# Let's continue learning about Neural Nets

In part 1, we learned about othogonalization and some regularization algorithms.

- Othogonalization refers to the idea that we separate the process of eliminating bias from the process of eliminating variance. That is, we find a network that performs very well on our training data first, then we implement regularization (or other processes) to improve dev set performance.

- L2 regularization is the most common form. It refers to penalizing the cost function by the squared norm of the linear weights. 

- Drop-out regularization is another form. It refers to randomly selecting nodes in the network which will not be used during an iteration of training. The result is that no node relies heavily on any node, since it might be zero sometimes. 

See that notebook for more information.

## Mini-batch Gradient Descent

This separates our training samples into groups and implements forward and backward propagation on the groups one at a time. 

```
for t = 1,...,5000: ##suppose you have 5,000,000 examples
    forward_prop X{t}: ##vectorize on a sub-set of those 5,000,000
        Z[1] = W[1]X{t} + b[1]
        A[1] = g[1](Z[1])
        ...
        A[l] = g[l](Z[l])
    
    
    compute_cost:
        J{t} = 1/1000 sum(Cost_func(label,prediction) + L2 regularization penalty
    ##the 1000's are m, our training sizes, since we broke up the 
    ##training data into 5,000 samples of 1,000 examples each.
    
    complete back_prop, using X{t} and Y{t}
```

A single pass through the above pseudo-code is one **epoch**. Normally, training will require more than one epoch to minimize our cost function. 

### Understanding Mini-batch Gradient Descent

This process speeds up learning by using enough data to approximate the gradient in the whole batch while still taking adavantage of vectorization. If X{t} is small, we have a lot of looping and the gradient won't always be very close to the batch gradient. If X{t} is very large, we spend a lot of time computing a gradient for trivial increases in gradient precision compared with a medium sized X{t}.

The optimal size (i.e., columns) for X{t} varies, but it is recommended that you chose a power of 2 between 5 (=32) and 8 (=512). 

## Exponentially weighted averages

This is a process for smoothing noisy or eratic data where instantaneopus measurements tend to deviate from the mean value in the neighborhood. At least, that's sort of how I see it. Temperature is the example given in the video. How should we express temperature over the course of the year in a graph?
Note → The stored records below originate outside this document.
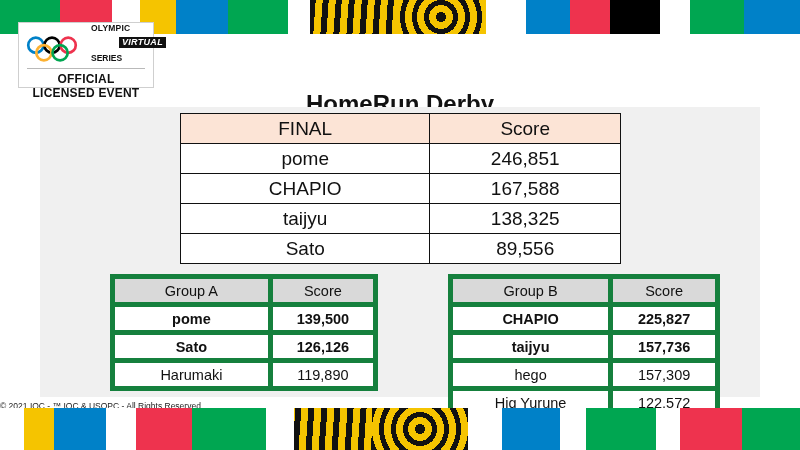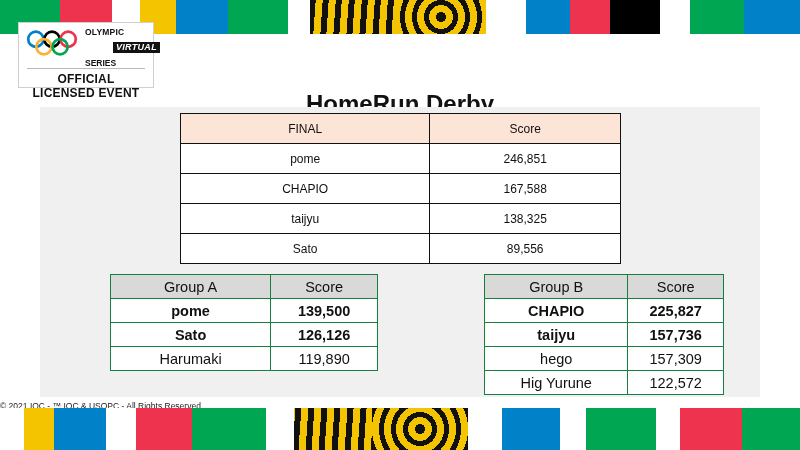--- a/index.html
+++ b/index.html
@@ -81,22 +81,22 @@
     width: 136px;
     height: 66px;
     background: #ffffff;
     border: 1px solid #cfcfcf;
     box-sizing: border-box;
     z-index: 20;
     padding: 5px 6px 3px 6px;
   }
   .logo-row {
     display: flex;
-    align-items: flex-start;
-    gap: 6px;
+    align-items: flex-end;
+    gap: 12px;
     height: 36px;
   }
   .rings { width: 54px; height: 30px; flex: none; }
   .logo-text { line-height: 1.0; }
   .logo-text .l1 {
     font-size: 8.5px;
     font-weight: bold;
     letter-spacing: .2px;
     color: #111;
   }
@@ -160,42 +160,42 @@
   }
   .final-table {
     position: absolute;
     left: 180px;
     top: 113px;
     width: 441px;
   }
   .final-table td, .final-table th {
     border: 1px solid #111111;
     height: 29px;
-    font-size: 12px;
+    font-size: 19px;
     color: #111111;
     text-align: center;
     font-weight: normal;
     padding: 0;
   }
   .final-table thead th {
     background: #fce4d6;
     font-weight: normal;
   }
   .final-table .c-name { width: 249px; }
   .final-table .c-score { width: 190px; }
 
   
   .group-table {
     position: absolute;
     top: 274px;
   }
   .group-table.a { left: 110px; width: 268px; }
-  .group-table.b { left: 484px; width: 240px; }
+  .group-table.b { left: 448px; width: 272px; }
   .group-table td, .group-table th {
-    border: 1px solid #15803d;
+    border: 5px solid #15803d;
     height: 23px;
     font-size: 14.5px;
     color: #111111;
     text-align: center;
     font-weight: normal;
     padding: 0;
   }
   .group-table thead th {
     background: #d9d9d9;
     font-weight: normal;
Well, you don't want to take too many days of past data, since the temperature two months ago is probably colder or warmer than tomorrow will be. Let's suppose you only want to use recent data (not data from previous years.) A function like this would be a decent first bet:
$$
v(t) = .8v(t-1) + .2\theta _t
$$
Which is just a weighted average. The general form for this is
$$
v(t) = \beta v(t-1) + (1 - \beta)\theta _t
$$
This is function expresses the rolling temperature over a number of days
$$
\textrm{no. days of the rolling average} = \frac{1}{1 - \beta}
$$

So if $\beta = .8$ we're approximating the five day average.

### Understanding a little more clearly

v(t) is an exponentially decaying funciton. Notice that 
$$
v(t) = .2\theta _t.8(.2\theta + .8v(t-2)) 
$$
So we're essentially multiplying each observed temperature day by the size of the function v(t) on that day, and v(t) rapidly approaches 0.

### Code Implementation

Very memory efficient:
```
v = 0
update: 
    theta = get_next_theta
    v = beta*v + (1-beta)*theta
```
This is much more memory efficient than keeping the last ten values of v and finding their average.